History Talks in a Boneyard
by Ellaraine Lockie
It began as Boot Hill
Separated by the town from Protestant
and Catholic cemeteries
From their public-park-like preservation
Here heathens and the impoverished
lie eternally under wild grasses
weeds, sagebrush and gopher holes
Corralled by a barbed wire fence
whose missing links create a gate
A few cement block headstones
as decomposed as the bodies beneath
whisper identities in broken English
kanji and hiragana
But the list at the library speaks
loud and clear enough to be heard over
three generations of neglect
With names of Chang, Tanisaki
Cloudy Buffalo, Fugimoto, Mutoo
Nakamoto, Flying Man, Jones, O’Neal
Kirschweng, McGrew and Monteath
Labels of Chinaman, Japanese, Indian
Poor House, Breed, Half-breed, White, Negro
French, Irish, German, Scotch and American
Listed causes of death as direct as the crows
that fly above the burial ground
As socially unsheltered as Montana cowboys
Suicide, alcoholism, gunshot wounds
murder, horse and railroad accidents
amputation, scalding, spasms
exhaustion and unknown
The name became Mt. Hope
A plea answered four times a year
when a Hill County worker
mows the gophers’ pasture
The boneyard guarded by an occasional
Chinese zodiac animal gravestone
guillotined by vandals and time
Originally published in Poetry Cemetery.
PHOTO: Sign at Mt. Hope Cemetery, Havre, Montana.
NOTE FROM THE AUTHOR: I grew up in a tiny wheat farming town in Montana, and my family made trips to the bigger town of Havre for weekly shopping, medical appointments, movies, etc. Even with those consistent trips, I was unaware of the existence of Havre’s two separate cemeteries. It wasn’t until one of my adult annual summer stays in my hometown, which still includes weekly trips to Havre for the same reasons, that I became aware of the ramshackle second cemetery where the non-Christians are buried. I was instantly interested in its history and traced it through the local public library. Of course, the poet in me went right to work.

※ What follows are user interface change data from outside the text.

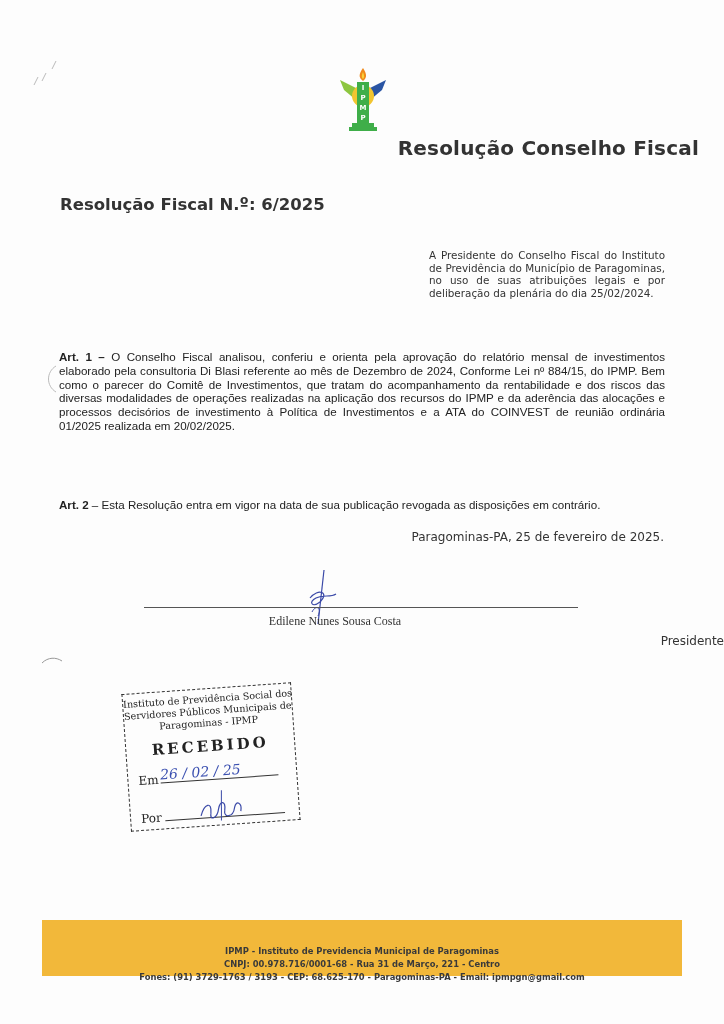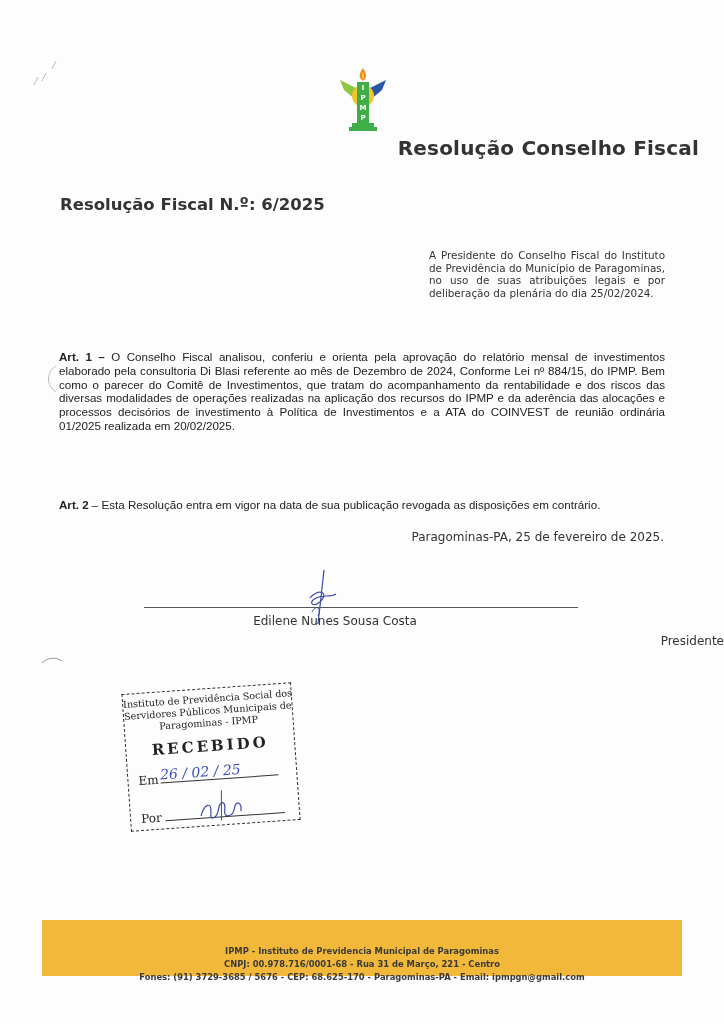--- a/index.html
+++ b/index.html
@@ -8,21 +8,21 @@
   .logo { position:absolute; left:338px; top:66px; width:50px; height:66px; }
   .title { position:absolute; left:0; width:699px; top:136px; text-align:right; font-weight:bold; font-size:20px; color:#333; letter-spacing:0.2px; }
   .res-num { position:absolute; left:60px; top:195px; font-weight:bold; font-size:16.5px; color:#333; }
   .preamble { position:absolute; left:429px; top:249px; width:236px; font-size:10.4px; line-height:12.6px; text-align:justify; color:#333; }
   .art { position:absolute; left:59px; width:606px; font-family:"Liberation Sans", sans-serif; font-size:11.6px; line-height:13.8px; text-align:justify; color:#222; }
   .art b { font-weight:bold; }
   .art1 { top:350px; }
   .art2 { top:498px; }
   .place-date { position:absolute; right:60px; top:530px; font-size:12px; color:#333; }
   .sig-line { position:absolute; left:144px; top:607px; width:434px; height:1px; background:#555; }
-  .sig-name { position:absolute; left:0; width:660px; top:614px; text-align:center; font-size:12px; color:#333; padding-left:10px; box-sizing:border-box; }
+  .sig-name { position:absolute; left:0; width:660px; top:614px; text-align:center; font-size:12px; color:#333; padding-left:10px; box-sizing:border-box;font-family:Liberation Serif, serif; }
   .sig-role { position:absolute; left:0; width:724px; top:634px; text-align:right; font-size:12px; color:#333; padding-left:10px; box-sizing:border-box; }
   .signature { position:absolute; left:300px; top:568px; width:40px; height:60px; }
   .stamp { position:absolute; left:126px; top:688px; width:168px; height:136px; border:1px dashed #333; transform:rotate(-4deg); font-family:"DejaVu Serif", serif; color:#222; }
   .stamp-line { text-align:center; font-size:9.6px; line-height:12px; white-space:nowrap; }
   .stamp-recebido { text-align:center; font-size:15px; font-weight:bold; letter-spacing:3px; margin-top:8px; }
   .stamp-em { position:absolute; left:10px; top:80px; font-size:12px; }
   .stamp-date { position:absolute; left:32px; top:74px; font-size:14px; color:#3a4fb0; font-style:italic; border-bottom:1px solid #333; width:118px; }
   .stamp-por { position:absolute; left:10px; top:118px; font-size:12px; }
   .stamp-por-line { position:absolute; left:34px; top:128px; width:120px; height:1px; background:#333; }
   .stamp-initials { position:absolute; left:66px; top:100px; width:50px; height:34px; }
@@ -87,21 +87,21 @@
     <svg class="stamp-initials" viewBox="0 0 50 34">
       <path d="M4 26 C8 14 16 12 14 24 C12 32 20 30 22 20 C24 12 30 12 28 22 C26 30 36 30 38 20 C40 12 46 16 44 24" stroke="#3b4aa8" stroke-width="1.2" fill="none"></path>
       <path d="M26 2 L24 32" stroke="#3b4aa8" stroke-width="1" fill="none"></path>
     </svg>
   </div>
 
   <div class="footer">
     <div class="footer-inner">
       <div class="footer-line">IPMP - Instituto de Previdencia Municipal de Paragominas</div>
       <div class="footer-line">CNPJ: 00.978.716/0001-68 - Rua 31 de Março, 221 - Centro</div>
-      <div class="footer-line">Fones: (91) 3729-3685 / 5676 - CEP: 68.625-170 - Paragominas-PA - Email: ipmpgn@gmail.com</div>
+      <div class="footer-line">Fones: (91) 3729-1763 / 3193 - CEP: 68.625-170 - Paragominas-PA - Email: ipmpgn@gmail.com</div>
     </div>
   </div>
 
   <svg class="mark" style="left:30px;top:55px;width:40px;height:40px;" viewBox="0 0 40 40">
     <path d="M4 30 L8 22 M12 26 L16 18 M22 14 L26 6" stroke="#bbb" stroke-width="1" fill="none"></path>
   </svg>
   <svg class="mark" style="left:40px;top:655px;width:24px;height:12px;" viewBox="0 0 24 12">
     <path d="M2 8 C8 2 16 2 22 6" stroke="#999" stroke-width="1" fill="none"></path>
   </svg>
   <svg class="mark" style="left:44px;top:364px;width:14px;height:30px;" viewBox="0 0 14 30">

PHOTO: Gravestones at Mt. Hope Cemetery, Havre, Montana, by Kay Young, 1979 (Library of Congress, Montana Folklife Survey Collection).
EDITOR’S NOTE: About 50 miles from the Canada border in north central Montana, Havre was founded in the late 1800s to serve as a service center for the Great Northern Railway, due to its location midway between Seattle and Minneapolis-St. Paul. Originally named “Bullhook Bottoms,” the town held a series of meetings to determine a new name. The original settlers had the final decision, and thanks to a strong French influence, the town was renamed “Havre,” after Le Havre, France. (Source: Wikipedia.)
PHOTO: Saddle Butte, Havre, Montana, postcard designed by KermaB available at zazzle.com.
ABOUT THE AUTHOR: Ellaraine Lockie’s recent poems have won the 2019 Poetry Super Highway Contest, the Nebraska Writers Guild’s Women of the Fur Trade Poetry Contest, and New Millennium’s Monthly Musepaper Poetry Contest. Her fourteenth chapbook, Sex and Other Slapsticks, has been released from Presa Press. Previous chapbooks have won Poetry Forum’s Chapbook Contest Prize, San Gabriel Valley Poetry Festival Chapbook Competition, Encircle Publications Chapbook Contest, Best Individual Poetry Collection Award from Purple Patch Magazine in England, and the Aurorean’s Chapbook Choice Award. Her poems have found their ways onto broadsides, buses, rented cars, bicycles, cabins, greeting cards, keychains, bookmarks, mugs, coffee sack labels, church bulletins, radio shows, and cable TV. Ellaraine serves as Poetry Editor for the lifestyles magazine, LILIPOH.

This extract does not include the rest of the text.